> [Work item]: Your answer must be a single number: the count of lines in the records below that include the string "endline".
---
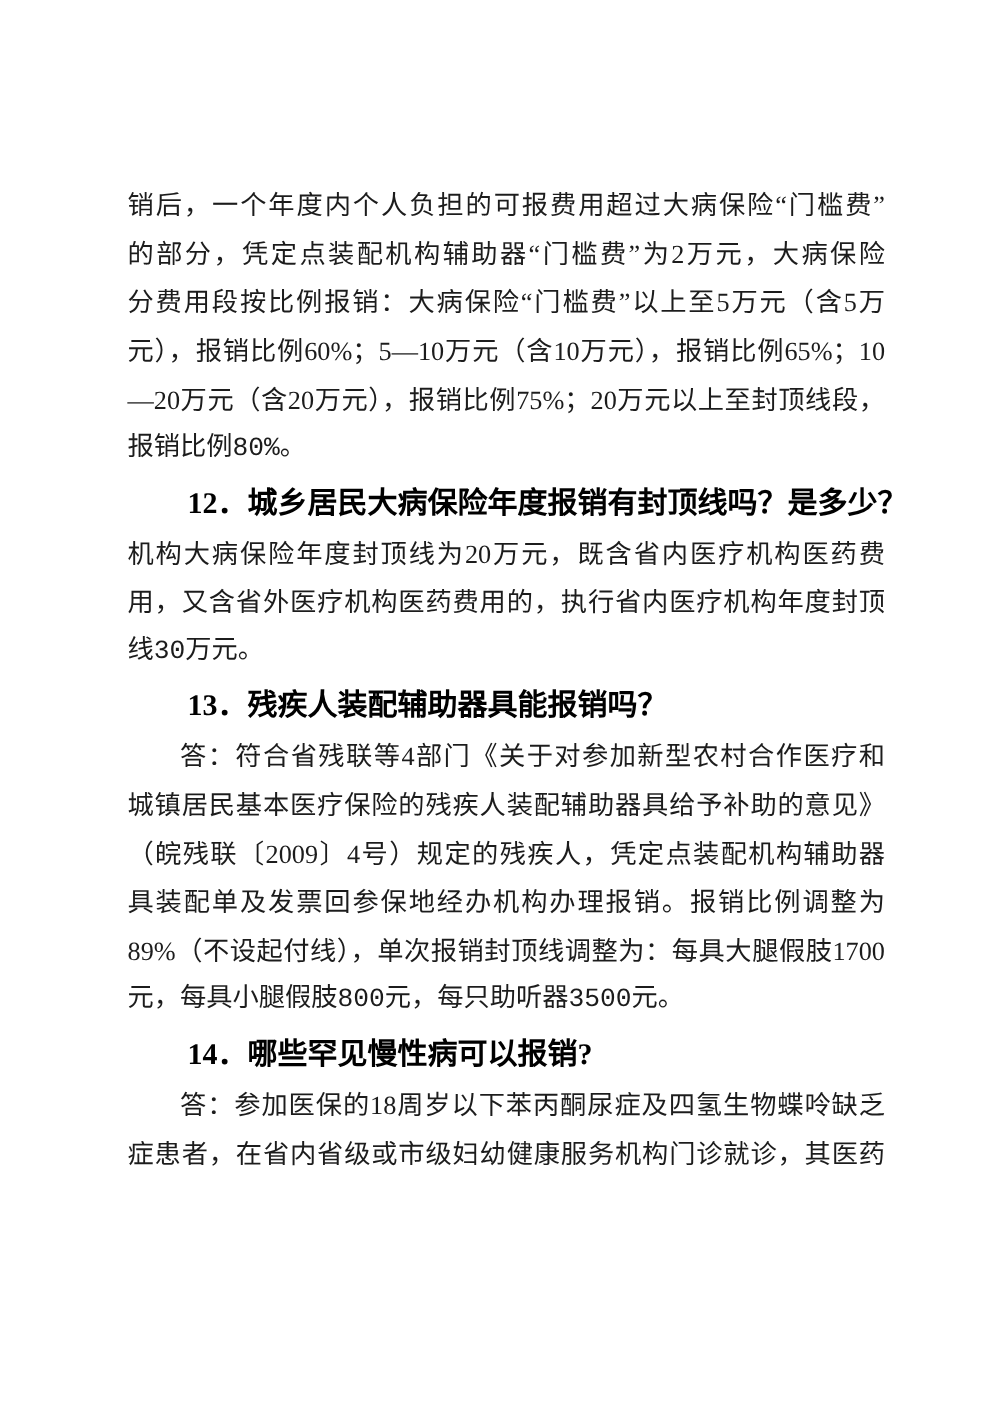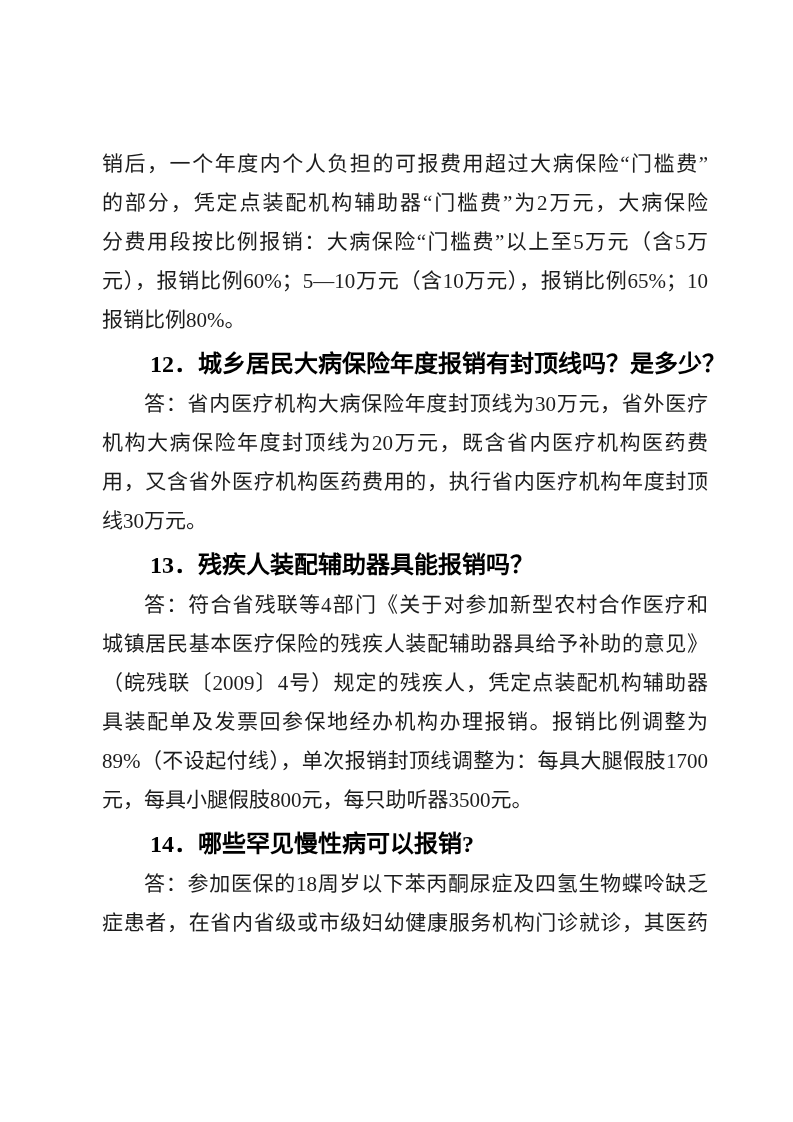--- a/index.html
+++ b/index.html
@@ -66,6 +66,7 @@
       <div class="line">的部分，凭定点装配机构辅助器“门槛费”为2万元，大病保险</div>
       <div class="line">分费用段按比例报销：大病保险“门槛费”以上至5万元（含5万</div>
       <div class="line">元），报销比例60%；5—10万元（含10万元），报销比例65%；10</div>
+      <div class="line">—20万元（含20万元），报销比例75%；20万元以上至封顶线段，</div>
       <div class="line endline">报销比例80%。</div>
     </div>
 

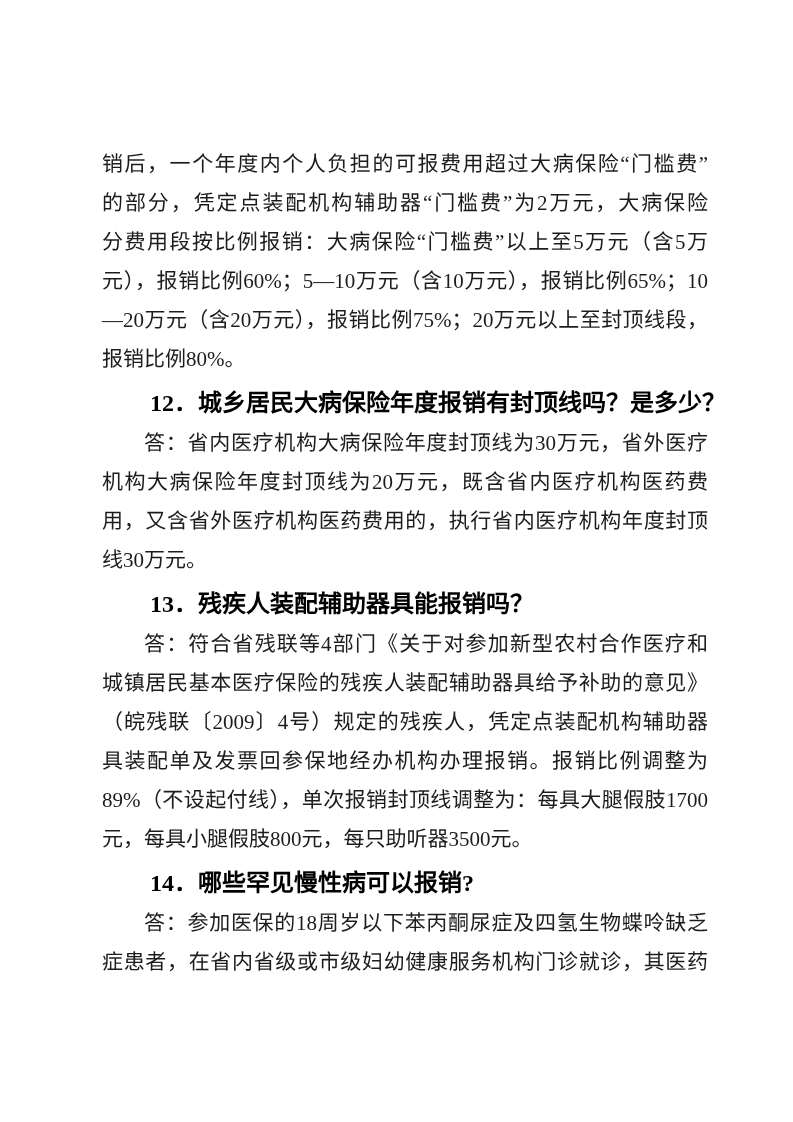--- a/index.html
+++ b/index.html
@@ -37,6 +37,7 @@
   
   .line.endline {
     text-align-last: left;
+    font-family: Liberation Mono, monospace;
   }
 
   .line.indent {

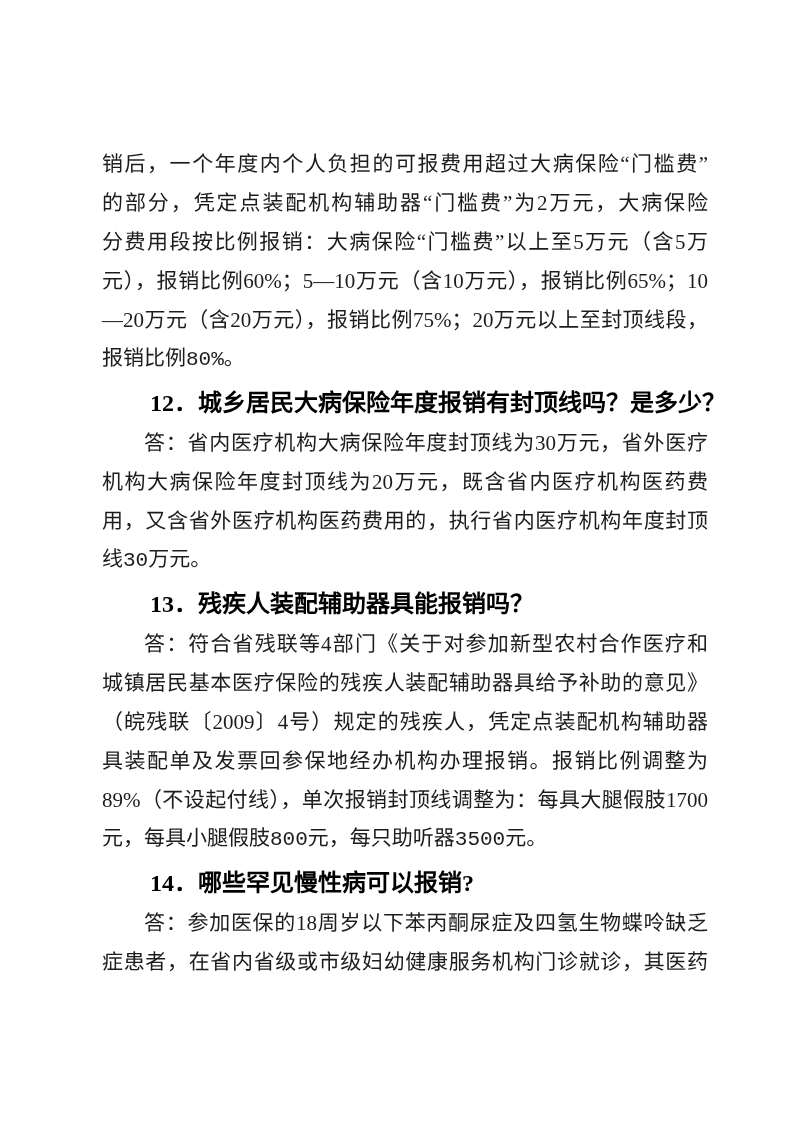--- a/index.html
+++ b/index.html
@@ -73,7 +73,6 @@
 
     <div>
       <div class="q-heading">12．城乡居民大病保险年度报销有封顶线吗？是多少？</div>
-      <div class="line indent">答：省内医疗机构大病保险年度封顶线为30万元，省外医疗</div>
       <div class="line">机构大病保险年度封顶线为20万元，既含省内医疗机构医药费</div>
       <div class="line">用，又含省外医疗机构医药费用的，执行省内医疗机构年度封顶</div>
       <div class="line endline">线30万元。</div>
---
> [Result of the task]: 3